Vocal resonances and broad band excitation

This site introduces a technique developed in this lab for measuring acoustic properties of the vocal tract quickly and non-invasively, during speech or singing. We use it as a research tool, but we have also developed it for use as a speech trainer. (Because we use some technical language, you may wish to read Introduction to vocal tract acoustics before continuing.)

The speech training application uses visual feedback about the vocal tract to help people produce speech sounds in a language they are learning. In principle, one might hope to provide such feedback for the speech sounds alone. However, such feedback is inherently limited in precision and practicality. Even the most advanced speech recognition systems still mistake words, which indicates the limits of their precision in accurate measures of pronunciation. The basic problem is that the speech signal alone does not have enough information in it to allow us to work out, quickly and precisely, the configuration of the vocal tract. This is not a problem for understanding speech, but it may be a problem in learning precise pronunciation. Our approach is therefore to introduce a signal with more information in the frequency domain.

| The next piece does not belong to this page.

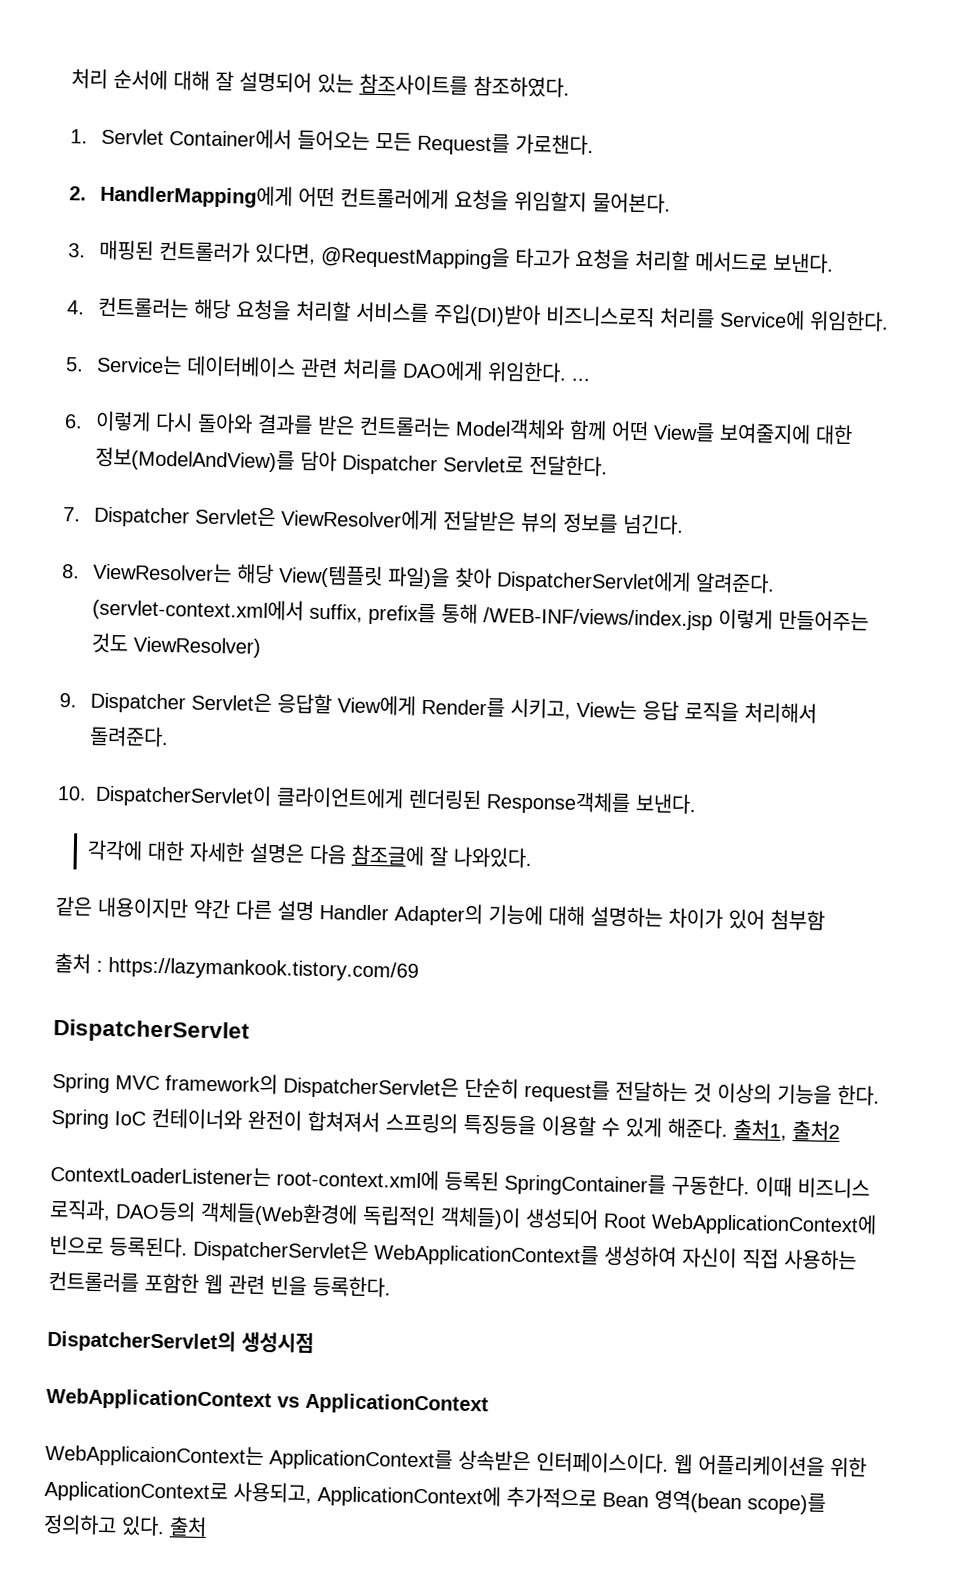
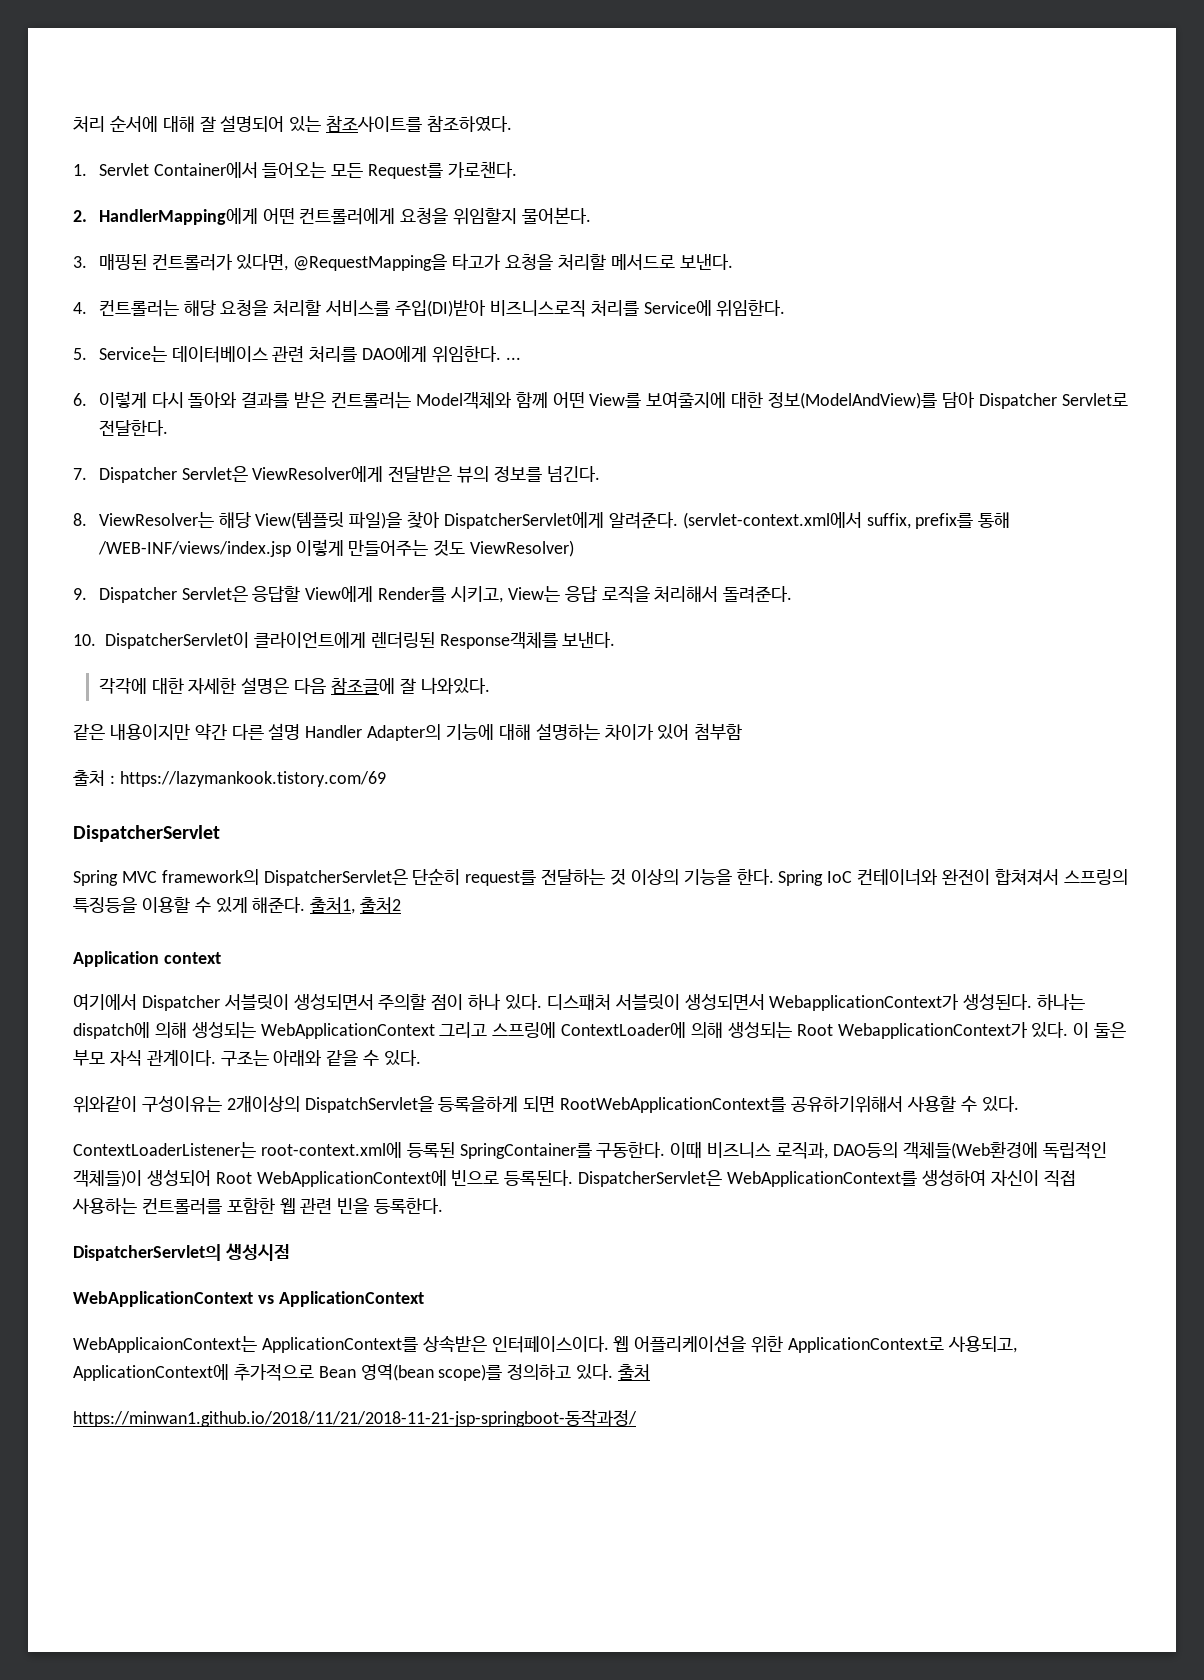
(840, 1130) none -> [73,951,221,967] [73,993,1086,1011] [73,1022,1127,1039] [73,1049,422,1066] [73,1096,1019,1113] // Application context // 여기에서 Dispatcher 서블릿이 생성되면서 주의할 점이 하나 있다. 디스패처 서블릿이 생성되면서 WebapplicationContext가 생성된다. 하나는 dispatch에 의해 생성되는 WebApplicationContext 그리고 스프링에 ContextLoader에 의해 생성되는 Root WebapplicationContext가 있다. 이 둘은 부모 자식 관계이다. 구조는 아래와 같을 수 있다. // 위와같이 구성이유는 2개이상의 DispatchServlet을 등록을하게 되면 RootWebApplicationContext를 공유하기위해서 사용할 수 있다.
(207, 1526) none -> [73,1409,637,1427] // https://minwan1.github.io/2018/11/21/2018-11-21-jsp-springboot-동작과정/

In model experiments using the laboratory prototype, we have shown that one or two hours' training using visual feedback of some key features of the acoustical response of a subject's vocal tract improves the accuracy and intelligibility of pronunciation of foreign phonemes by monolingual adults. ../Loop_Canvas_1sec.html

Vocal tract resonance measurements:

We inject into the vocal tract an acoustic current which is synthesised to give high resolution frequency information over the frequency range of interest. We first calibrate the system my making a measurement of sound pressure just outside the lips, with the mouth closed (pclosed). We then inject the same acoustic current into the vocal tract in parallel with the external field and again measure the pressure at the lips (popen). The ratio popen/pclosed then shows the frequencies of the tract resonances.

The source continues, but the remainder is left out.